**Task instructions:**
From the entries below, copy every line holding the word "only".

**Dataset extract:**
———

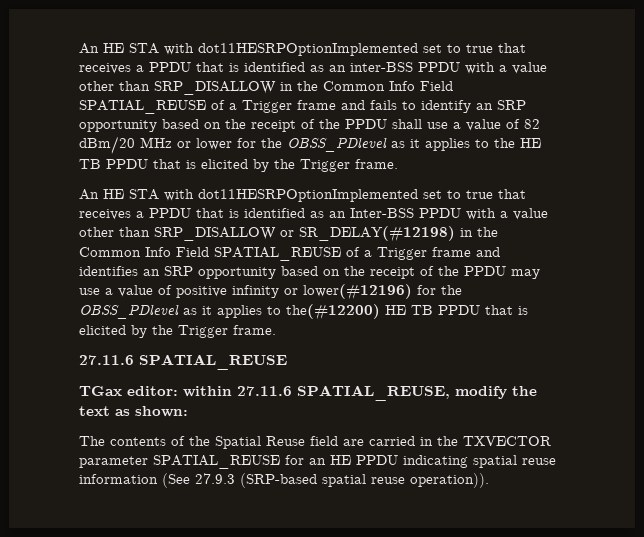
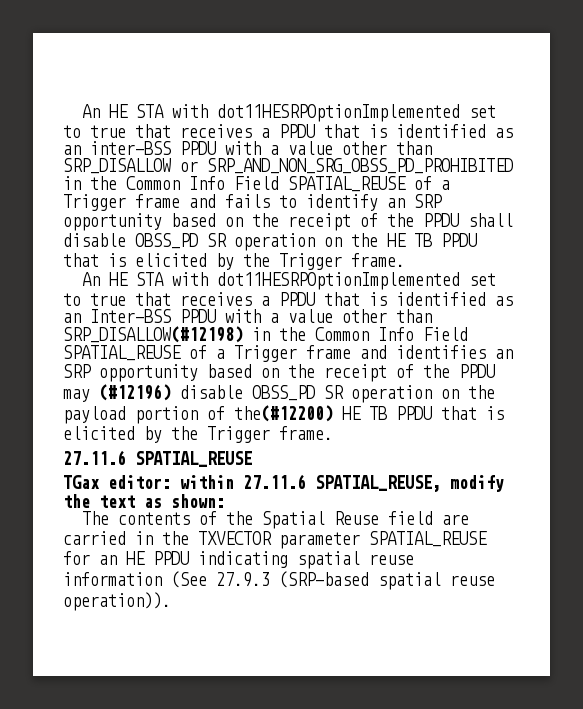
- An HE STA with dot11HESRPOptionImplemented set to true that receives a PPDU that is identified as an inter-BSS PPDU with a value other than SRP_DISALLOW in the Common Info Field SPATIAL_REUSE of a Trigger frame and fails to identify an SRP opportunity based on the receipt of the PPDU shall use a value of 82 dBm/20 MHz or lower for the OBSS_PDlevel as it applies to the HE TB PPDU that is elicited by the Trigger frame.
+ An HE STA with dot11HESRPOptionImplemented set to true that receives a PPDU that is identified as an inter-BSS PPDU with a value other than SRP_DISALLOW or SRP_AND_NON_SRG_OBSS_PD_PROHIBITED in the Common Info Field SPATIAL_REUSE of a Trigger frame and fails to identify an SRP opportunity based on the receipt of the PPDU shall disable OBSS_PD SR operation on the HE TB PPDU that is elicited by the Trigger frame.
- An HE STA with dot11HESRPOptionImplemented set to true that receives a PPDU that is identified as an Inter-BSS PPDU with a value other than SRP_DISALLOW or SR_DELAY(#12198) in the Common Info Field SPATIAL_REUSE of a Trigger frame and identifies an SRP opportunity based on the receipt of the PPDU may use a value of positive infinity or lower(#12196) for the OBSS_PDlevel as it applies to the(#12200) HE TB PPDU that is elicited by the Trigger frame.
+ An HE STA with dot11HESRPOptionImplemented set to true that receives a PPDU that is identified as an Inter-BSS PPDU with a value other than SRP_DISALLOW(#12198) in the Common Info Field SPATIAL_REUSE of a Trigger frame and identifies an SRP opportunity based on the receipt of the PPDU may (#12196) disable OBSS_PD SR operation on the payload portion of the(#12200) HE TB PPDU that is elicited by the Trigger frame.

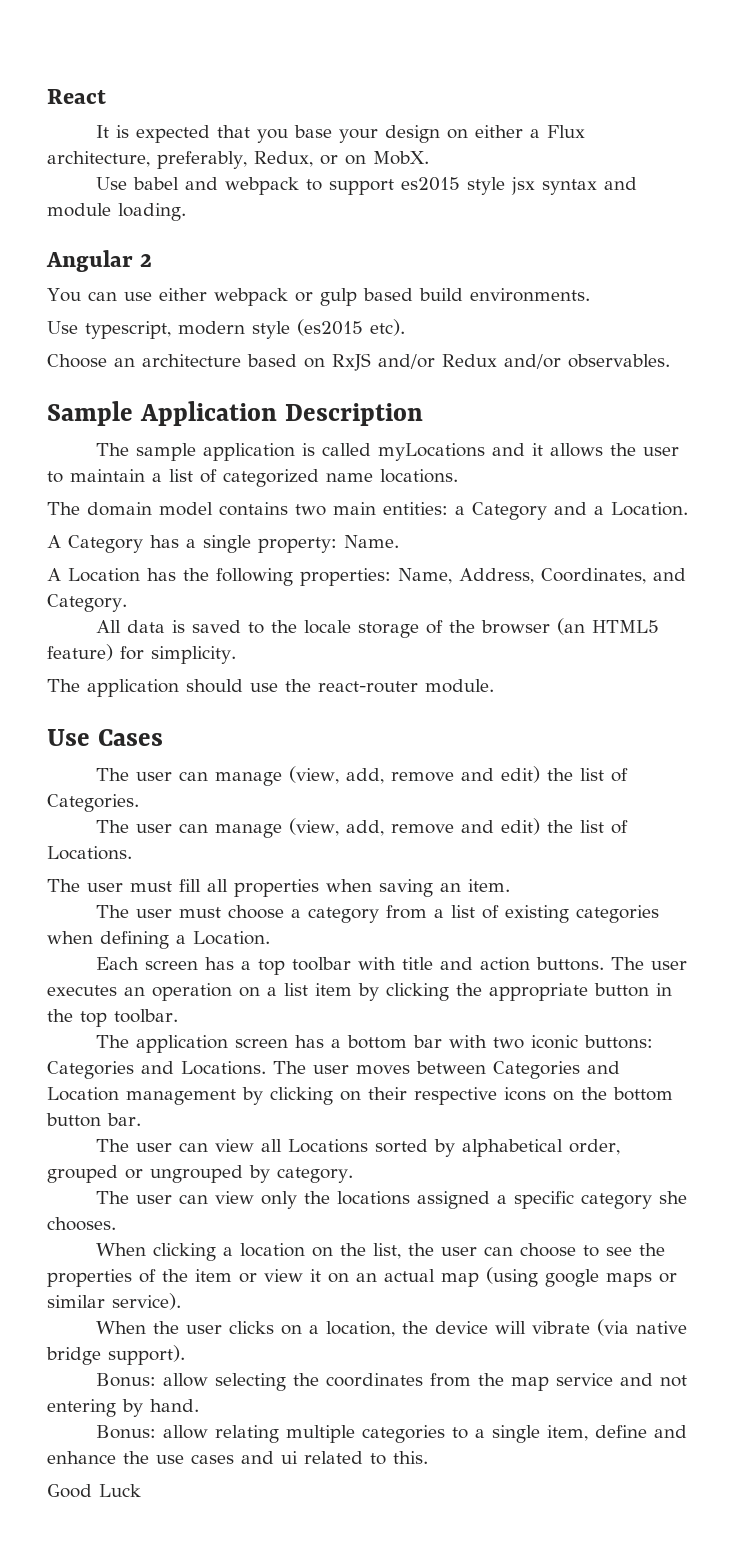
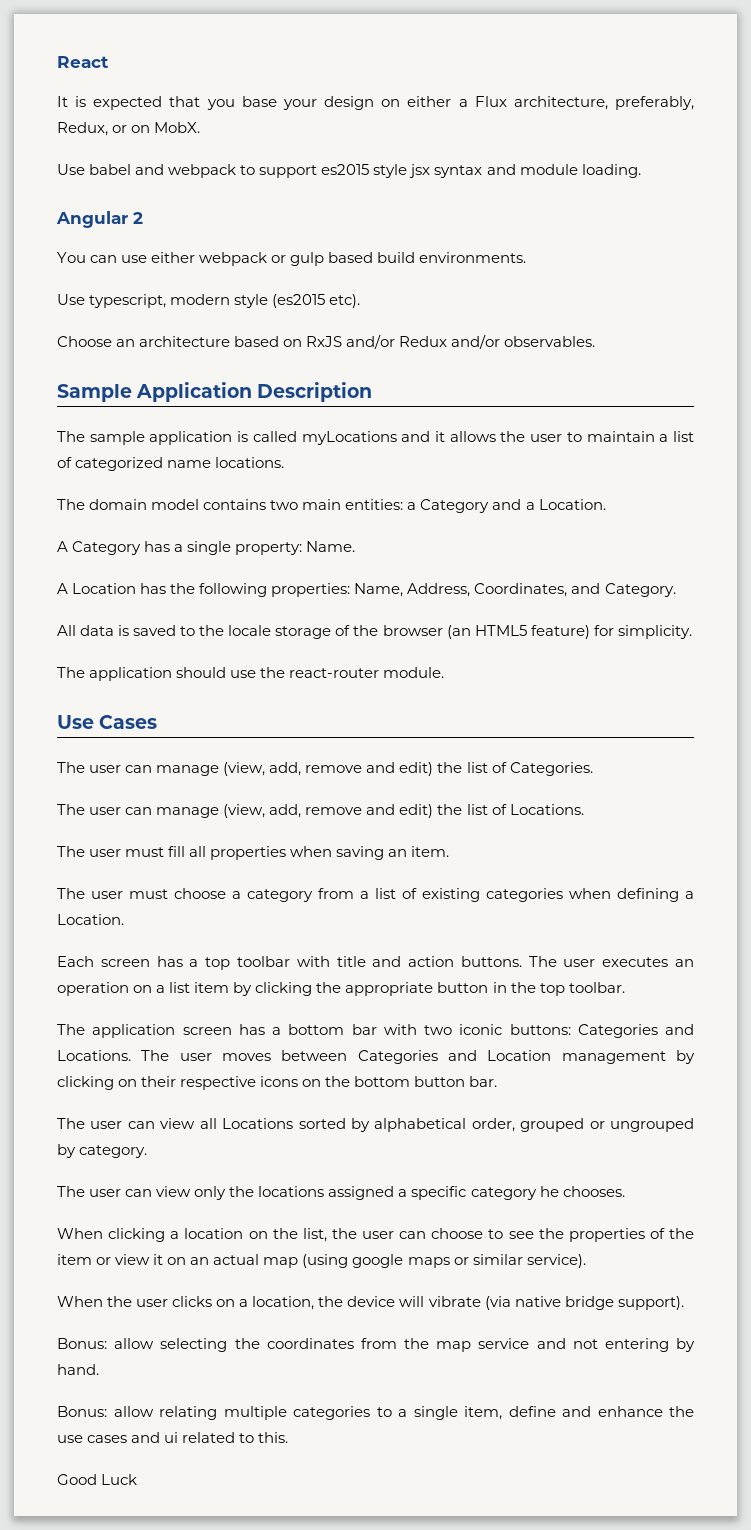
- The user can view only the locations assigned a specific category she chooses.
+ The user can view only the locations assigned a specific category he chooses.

———

**Expected answer:**
- The user can view only the locations assigned a specific category she chooses.
+ The user can view only the locations assigned a specific category he chooses.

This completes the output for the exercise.